Re: BUG #16586: deduplicate_items=true can be configured for numeric indexes

From: Matthias van de Meent <matthias(dot)vandemeent(at)cofano(dot)nl>
To: Peter Geoghegan <pg(at)bowt(dot)ie>
Cc: PostgreSQL mailing lists <pgsql-bugs(at)lists(dot)postgresql(dot)org>
Subject: Re: BUG #16586: deduplicate_items=true can be configured for numeric indexes
Date: 2020-09-02 10:43:56
Message-ID: CAAs3B9q6Bcc+2u7=rynO_BL65RSPCOAJWeYD4WU3AgGdsG3wuA@mail.gmail.com
Views: Raw Message | Whole Thread | Download mbox | Resend email
Thread:
Lists: pgsql-bugs

On Sat, 22 Aug 2020 at 00:49, Peter Geoghegan <pg(at)bowt(dot)ie> wrote:
>
> On Thu, Aug 20, 2020 at 4:52 AM PG Bug reporting form
> <noreply(at)postgresql(dot)org> wrote:
> > There is no error for specifying the "deduplicate_items" -flag. As
> > deduplication is not supported for indexes with numeric type, I expected the
> > index creation statement to error.
>
> I don't think that there should be an error. While the
> "equalimage"-ness of an operator class (such as btree/numeric_ops) is
> in theory static, in practice it could change in either direction.
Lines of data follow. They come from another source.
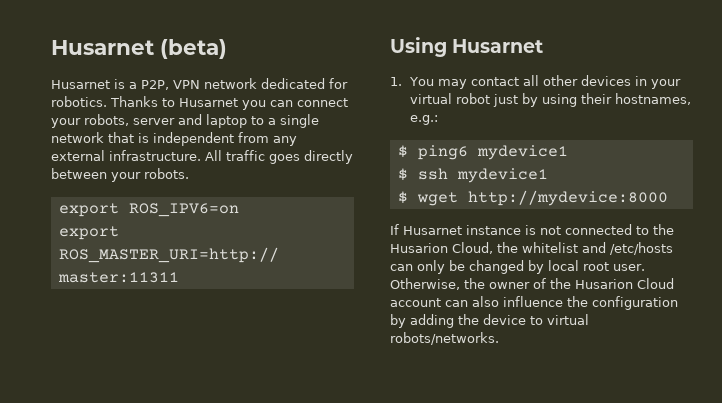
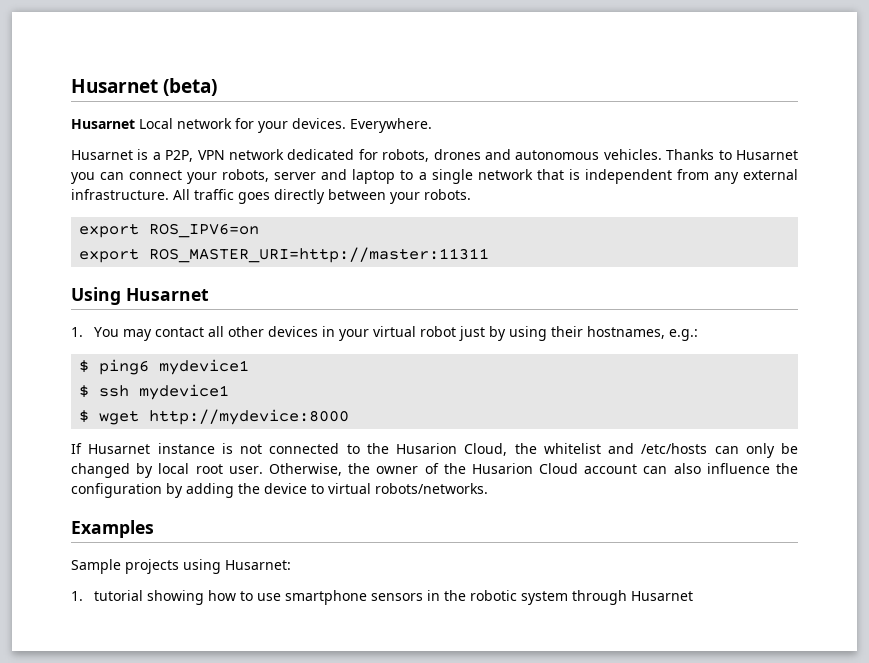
+ Husarnet Local network for your devices. Everywhere.
- Husarnet is a P2P, VPN network dedicated for robotics.
+ Husarnet is a P2P, VPN network dedicated for robots, drones and autonomous vehicles.
+ Examples
+ Sample projects using Husarnet:
+ 1. tutorial showing how to use smartphone sensors in the robotic system through Husarnet

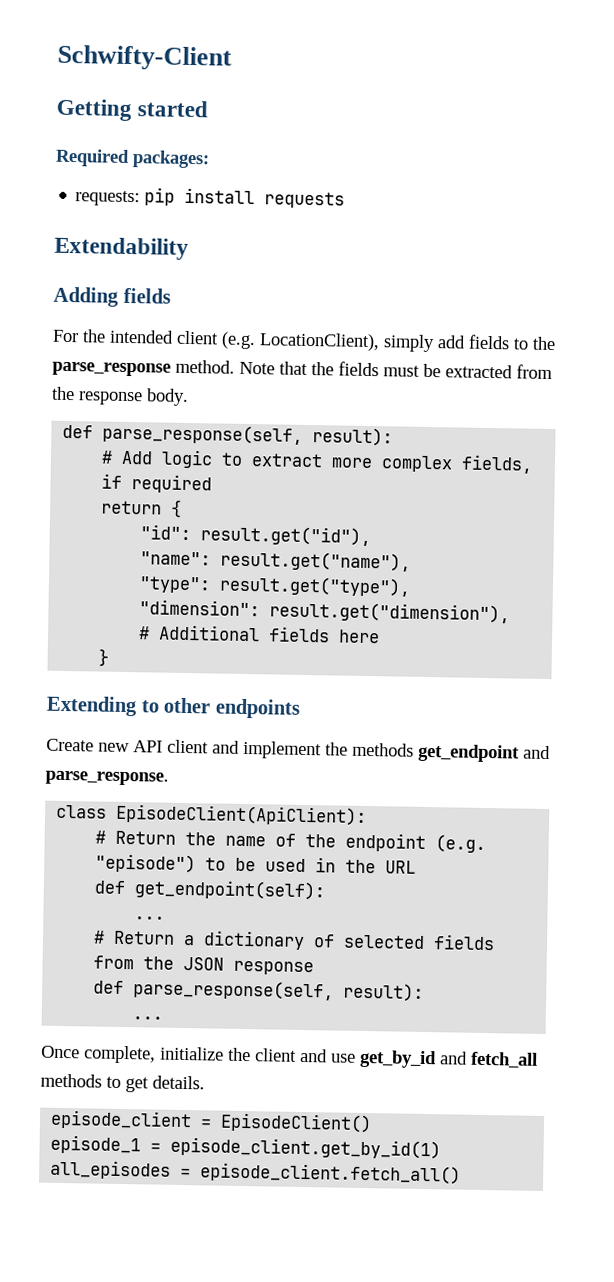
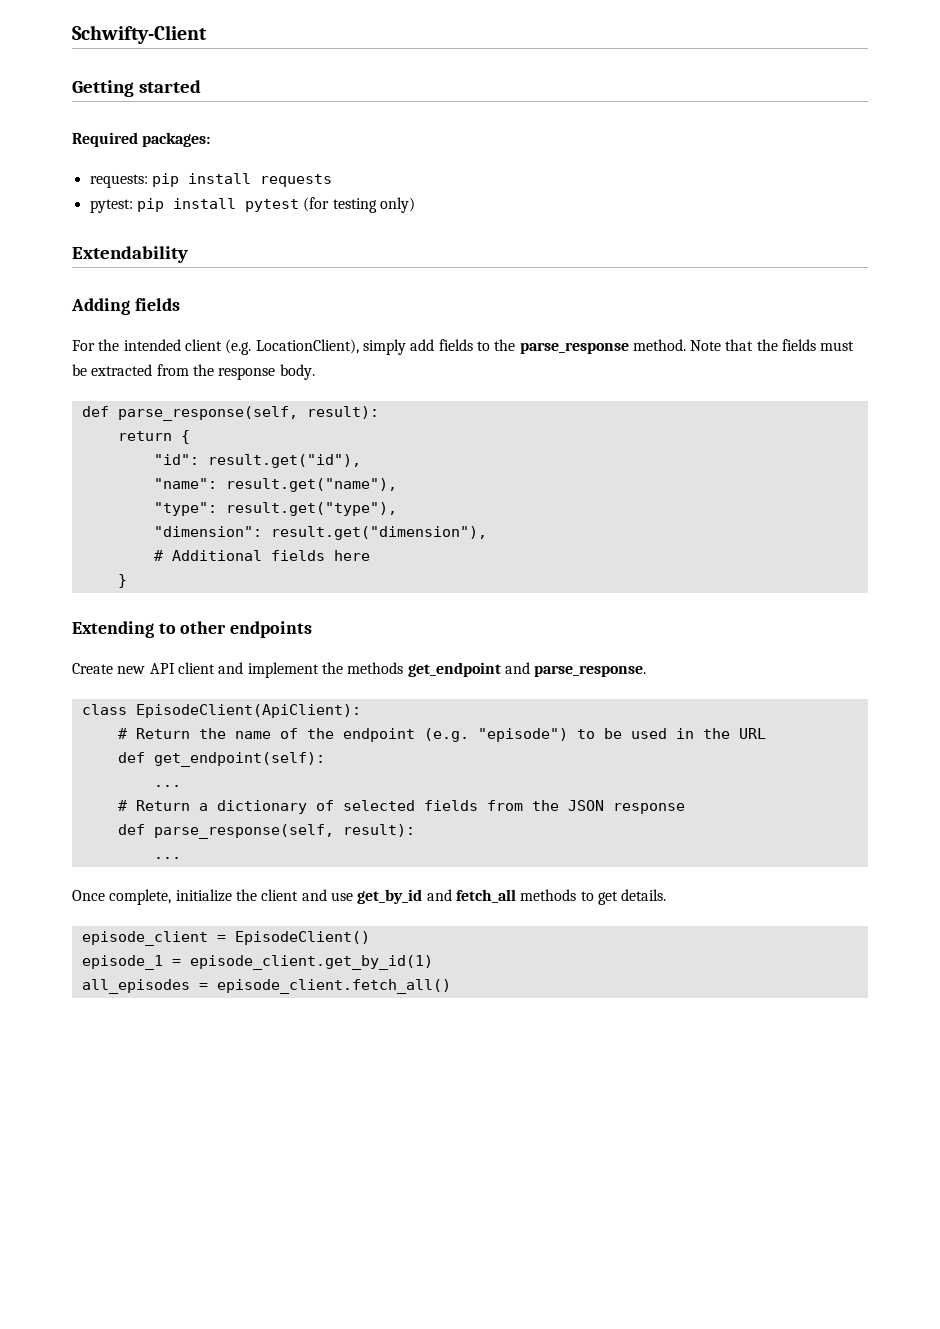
+ pytest: pip install pytest (for testing only)
- # Add logic to extract more complex fields, if required

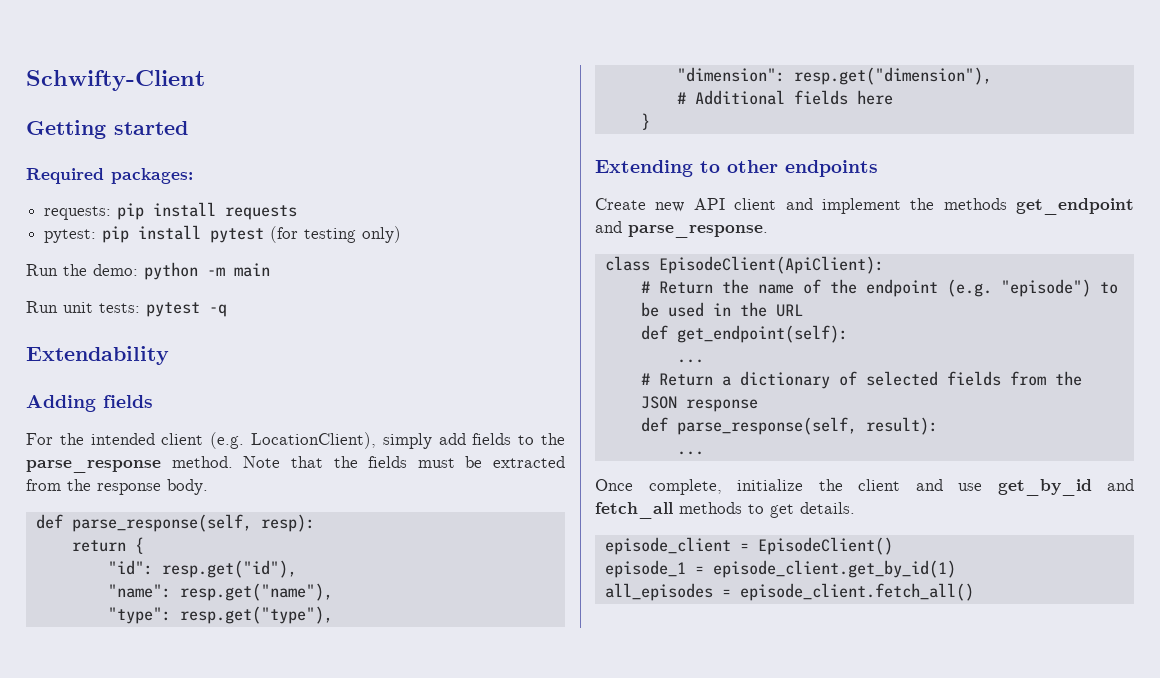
+ Run the demo: python -m main
+ Run unit tests: pytest -q
  Note that the fields must be extracted from the response body.
- def parse_response(self, result):
+ def parse_response(self, resp):
- "id": result.get("id"),
+ "id": resp.get("id"),
- "name": result.get("name"),
+ "name": resp.get("name"),
- "type": result.get("type"),
+ "type": resp.get("type"),
- "dimension": result.get("dimension"),
+ "dimension": resp.get("dimension"),

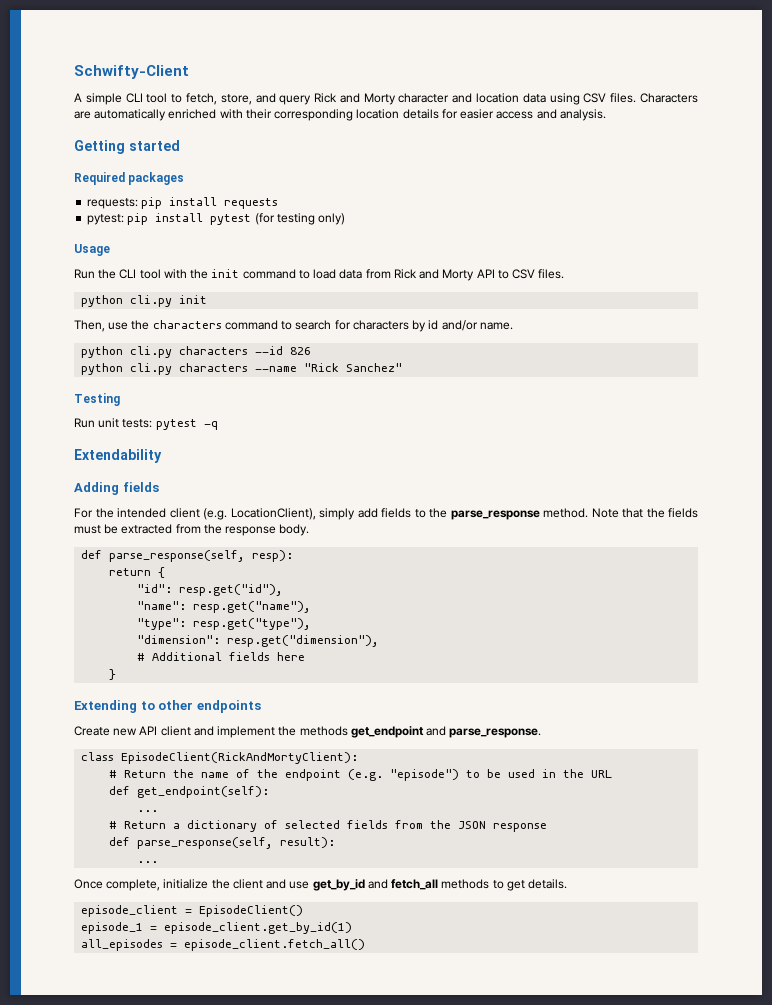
+ A simple CLI tool to fetch, store, and query Rick and Morty character and location data using CSV files. Characters are automatically enriched with their corresponding location details for easier access and analysis.
- Required packages:
+ Required packages
+ Usage
- Run the demo: python -m main
+ Run the CLI tool with the init command to load data from Rick and Morty API to CSV files.
+ python cli.py init
+ Then, use the characters command to search for characters by id and/or name.
+ python cli.py characters --id 826
+ python cli.py characters --name "Rick Sanchez"
+ Testing
- class EpisodeClient(ApiClient):
+ class EpisodeClient(RickAndMortyClient):

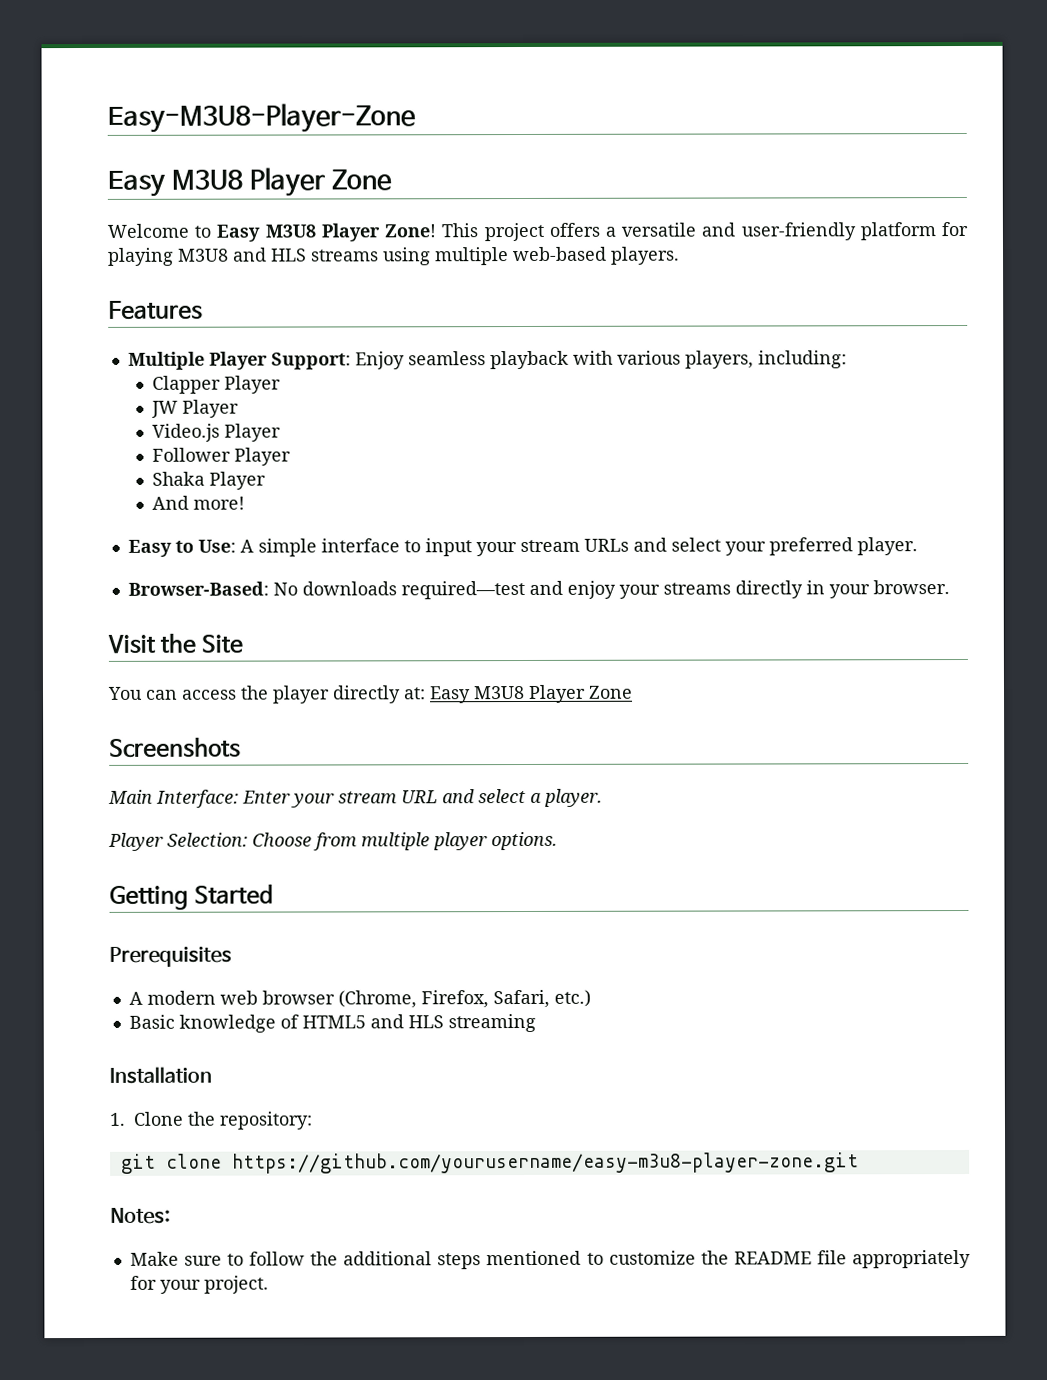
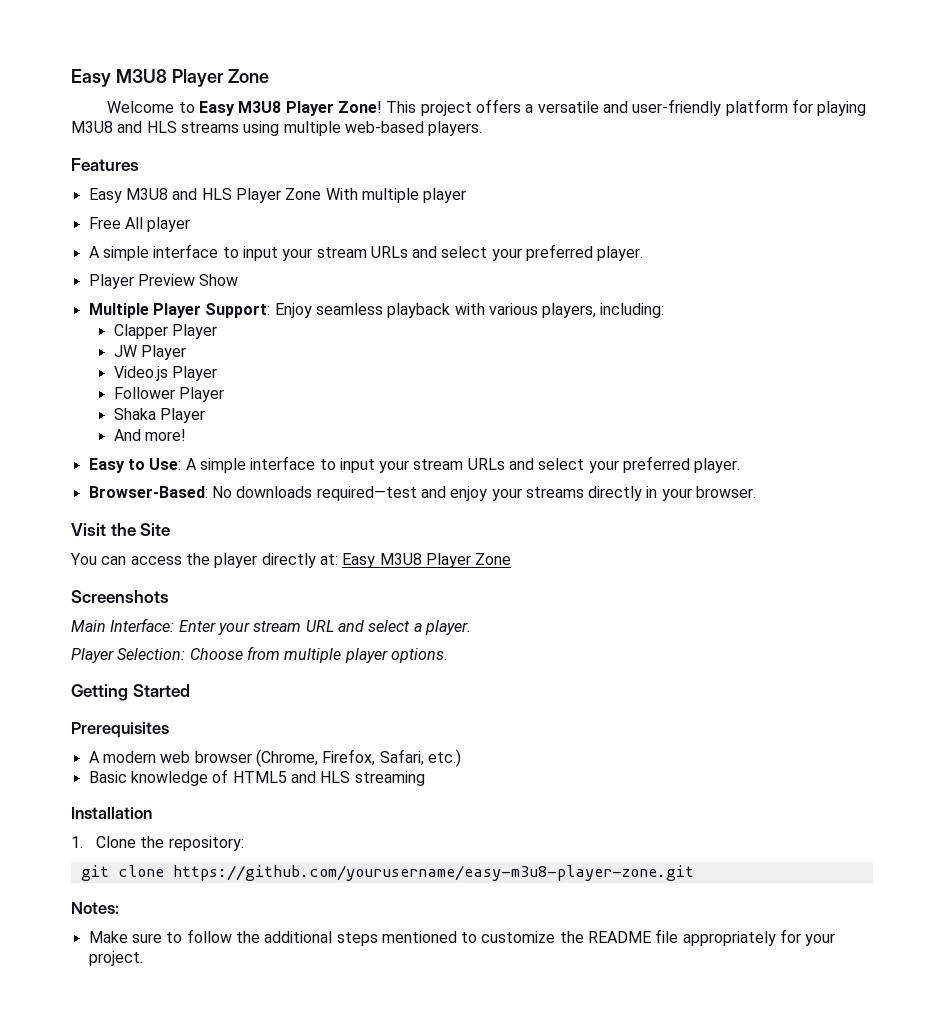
- Easy-M3U8-Player-Zone
+ Easy M3U8 and HLS Player Zone With multiple player
+ Free All player
+ A simple interface to input your stream URLs and select your preferred player.
+ Player Preview Show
For
> example, it's possible (though very unlikely) that somebody will make
> the mistake of marking an operator class as equalimage/dedup safe when
> they shouldn't have. If this actually happens, a REINDEX shouldn't
> raise errors with the same spelling of REINDEX that worked the first
> time (e.g. when restoring a dump).
>
> The deduplicate_items storage parameter is kind of an advisory thing.

The current documentation is quite unclear about that, as the flag
itself is documented as "Controls usage of the B-tree deduplication
technique described in Section 63.4.2.". A note "Even when configured,
the feature will not be used if it does not pass the limitations as
described in section 63.4.2" would help in preventing confusion.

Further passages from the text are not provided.